**Work request**: Please reproduce exactly, and only, the line containing "color: #4c1d95 ->" and every line after it to the end of the records below, leaving out all pictures.

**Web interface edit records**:
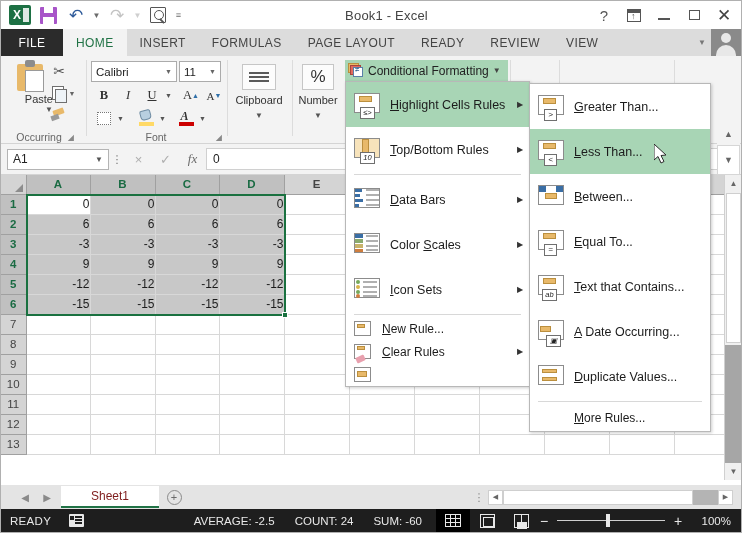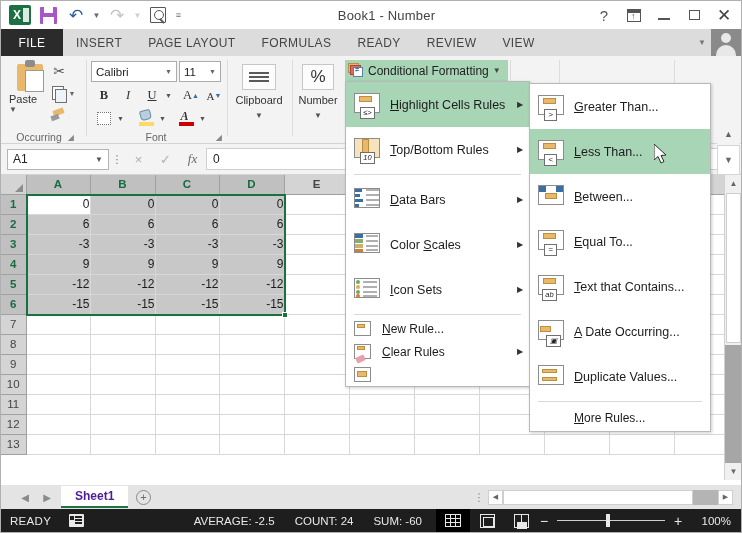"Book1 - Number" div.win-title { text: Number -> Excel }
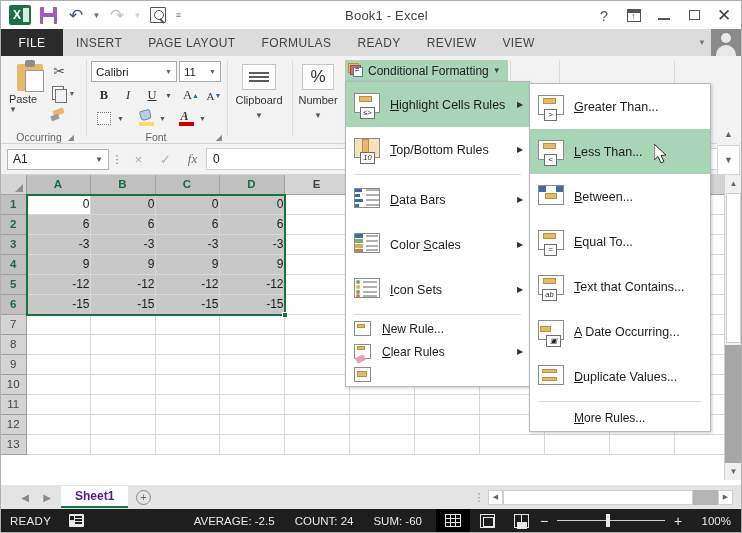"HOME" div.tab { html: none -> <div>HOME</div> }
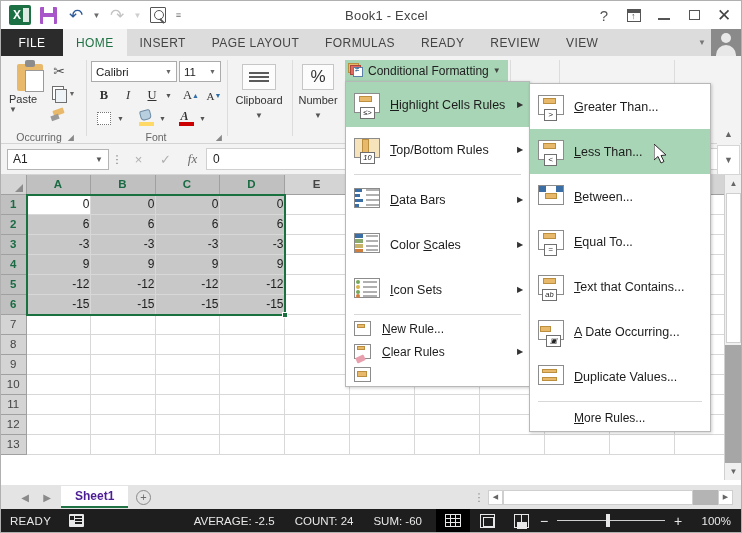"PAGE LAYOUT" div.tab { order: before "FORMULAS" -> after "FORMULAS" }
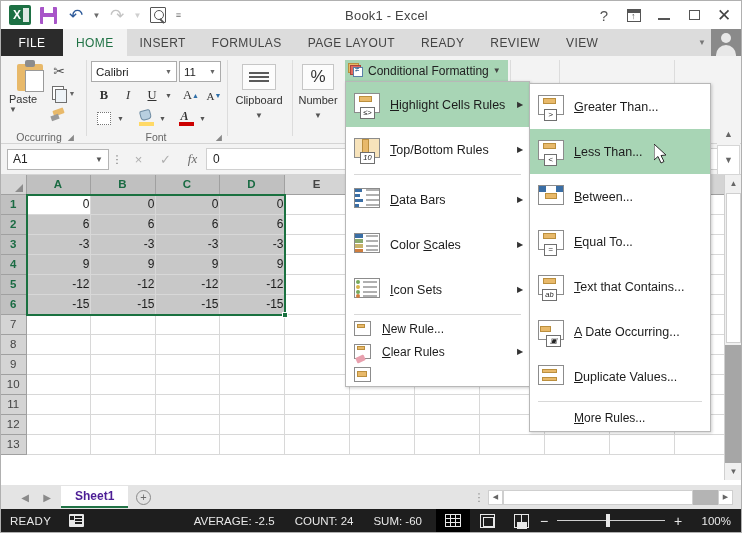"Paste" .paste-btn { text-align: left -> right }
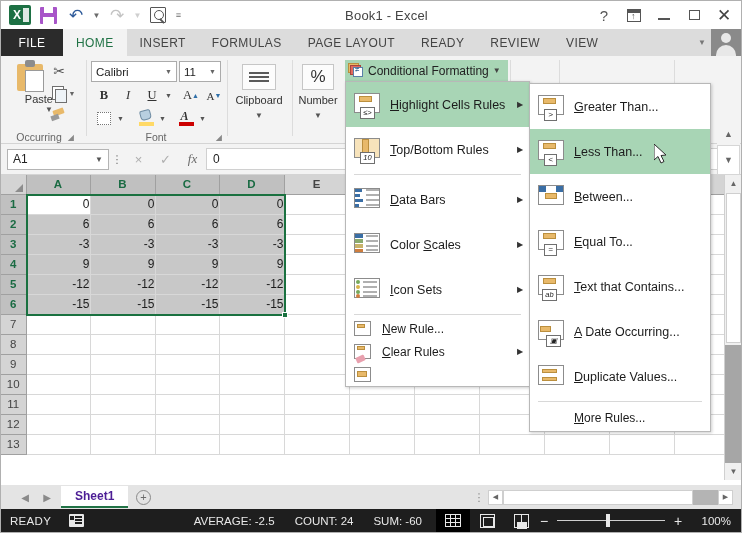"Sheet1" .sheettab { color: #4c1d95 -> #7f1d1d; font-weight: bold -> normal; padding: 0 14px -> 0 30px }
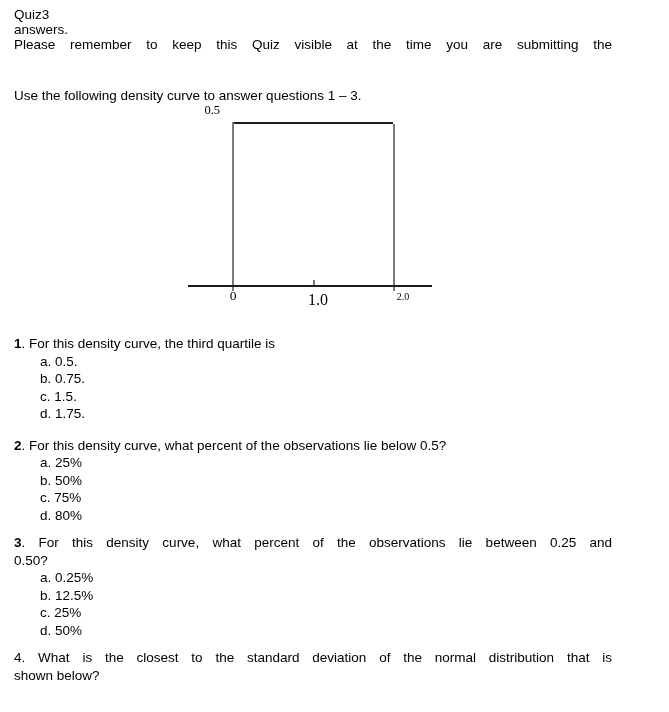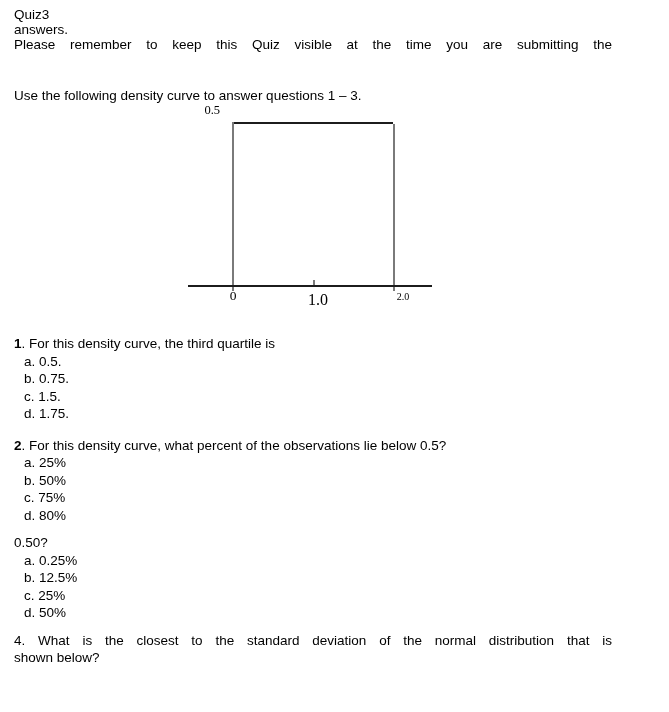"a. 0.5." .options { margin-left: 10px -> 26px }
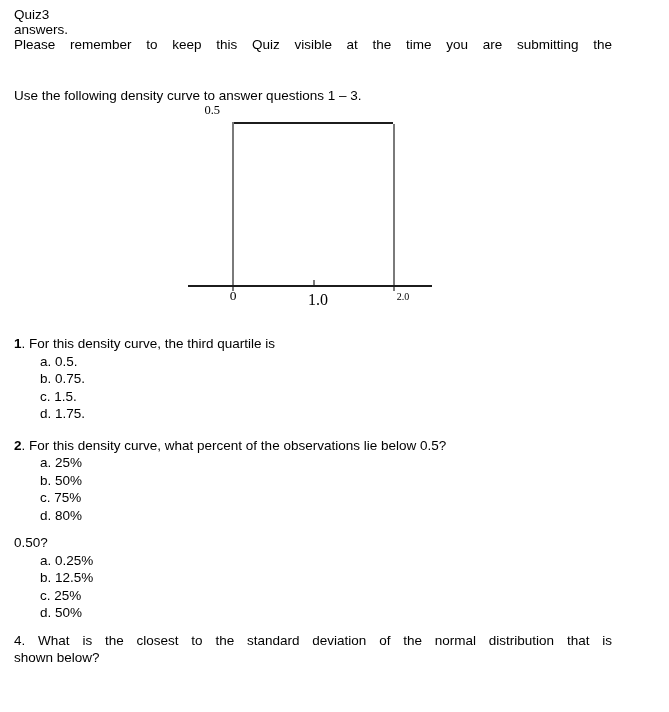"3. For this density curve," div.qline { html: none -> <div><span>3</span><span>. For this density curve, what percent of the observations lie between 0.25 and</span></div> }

**Result of the exercise**:
"Sheet1" .sheettab { color: #4c1d95 -> #7f1d1d; font-weight: bold -> normal; padding: 0 14px -> 0 30px }
"a. 0.5." .options { margin-left: 10px -> 26px }
"3. For this density curve," div.qline { html: none -> <div><span>3</span><span>. For this density curve, what percent of the observations lie between 0.25 and</span></div> }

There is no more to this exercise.